▸ **Task to complete**: Reproduce exactly the lines below, starting at the line that contains "충북 | 소계: 765 -> 752" and ending with the last line of the records, both included; leave out any pictures.

Edit tracking data:
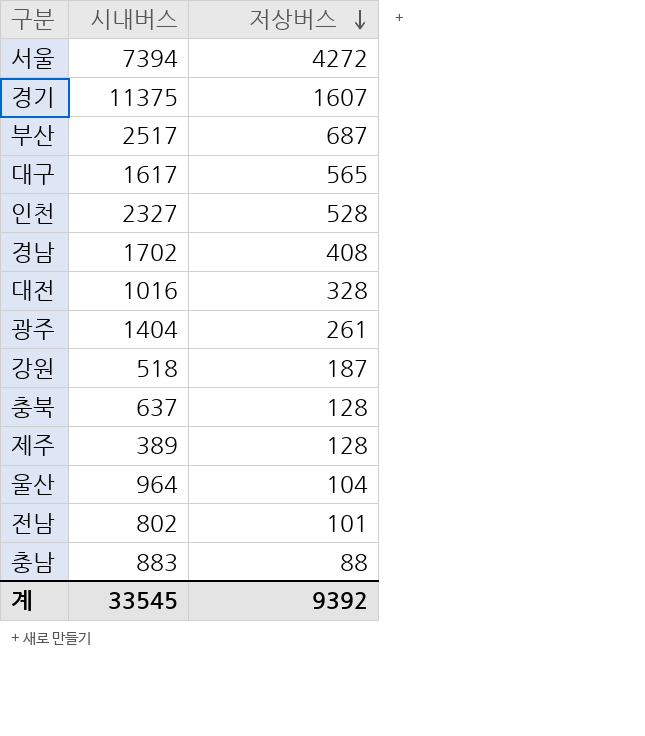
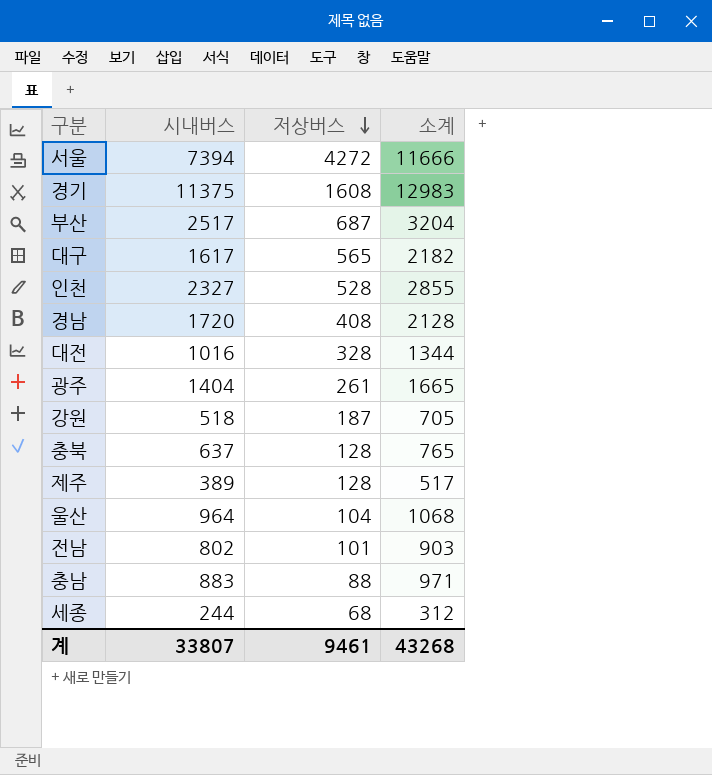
column 소계 | formula: none -> [시내버스] + [저상버스]
경기 | 저상버스: 1607 -> 1608
경남 | 시내버스: 1702 -> 1720
row 세종: none -> 244 | 68 | 312
계 | 시내버스: 33545 -> 33807
계 | 저상버스: 9392 -> 9461

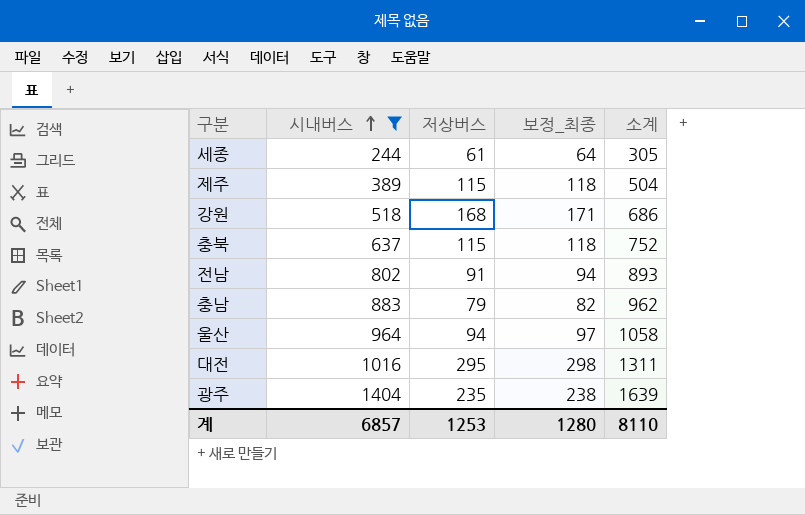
filter: none -> 시내버스 <= 1404
row order: 저상버스 descending -> 시내버스 ascending
column 보정_최종 | formula: none -> [저상버스] + 3
세종 | 저상버스: 68 -> 61
세종 | 소계: 312 -> 305
제주 | 저상버스: 128 -> 115
제주 | 소계: 517 -> 504
강원 | 저상버스: 187 -> 168
강원 | 소계: 705 -> 686
충북 | 저상버스: 128 -> 115
충북 | 소계: 765 -> 752
전남 | 저상버스: 101 -> 91
전남 | 소계: 903 -> 893
충남 | 저상버스: 88 -> 79
충남 | 소계: 971 -> 962
울산 | 저상버스: 104 -> 94
울산 | 소계: 1068 -> 1058
대전 | 저상버스: 328 -> 295
대전 | 소계: 1344 -> 1311
광주 | 저상버스: 261 -> 235
광주 | 소계: 1665 -> 1639
계 | 시내버스: 33807 -> 6857
계 | 저상버스: 9461 -> 1253
계 | 소계: 43268 -> 8110

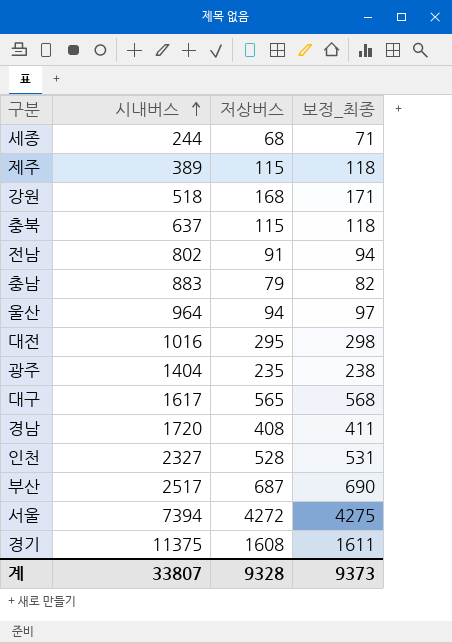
filter: 시내버스 <= 1404 -> none
column 소계 | formula: [시내버스] + [저상버스] -> none
세종 | 저상버스: 61 -> 68
세종 | 보정_최종: 64 -> 71
계 | 시내버스: 6857 -> 33807
계 | 저상버스: 1253 -> 9328
계 | 보정_최종: 1280 -> 9373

▸ **Response to this task**:
충북 | 소계: 765 -> 752
전남 | 저상버스: 101 -> 91
전남 | 소계: 903 -> 893
충남 | 저상버스: 88 -> 79
충남 | 소계: 971 -> 962
울산 | 저상버스: 104 -> 94
울산 | 소계: 1068 -> 1058
대전 | 저상버스: 328 -> 295
대전 | 소계: 1344 -> 1311
광주 | 저상버스: 261 -> 235
광주 | 소계: 1665 -> 1639
계 | 시내버스: 33807 -> 6857
계 | 저상버스: 9461 -> 1253
계 | 소계: 43268 -> 8110

filter: 시내버스 <= 1404 -> none
column 소계 | formula: [시내버스] + [저상버스] -> none
세종 | 저상버스: 61 -> 68
세종 | 보정_최종: 64 -> 71
계 | 시내버스: 6857 -> 33807
계 | 저상버스: 1253 -> 9328
계 | 보정_최종: 1280 -> 9373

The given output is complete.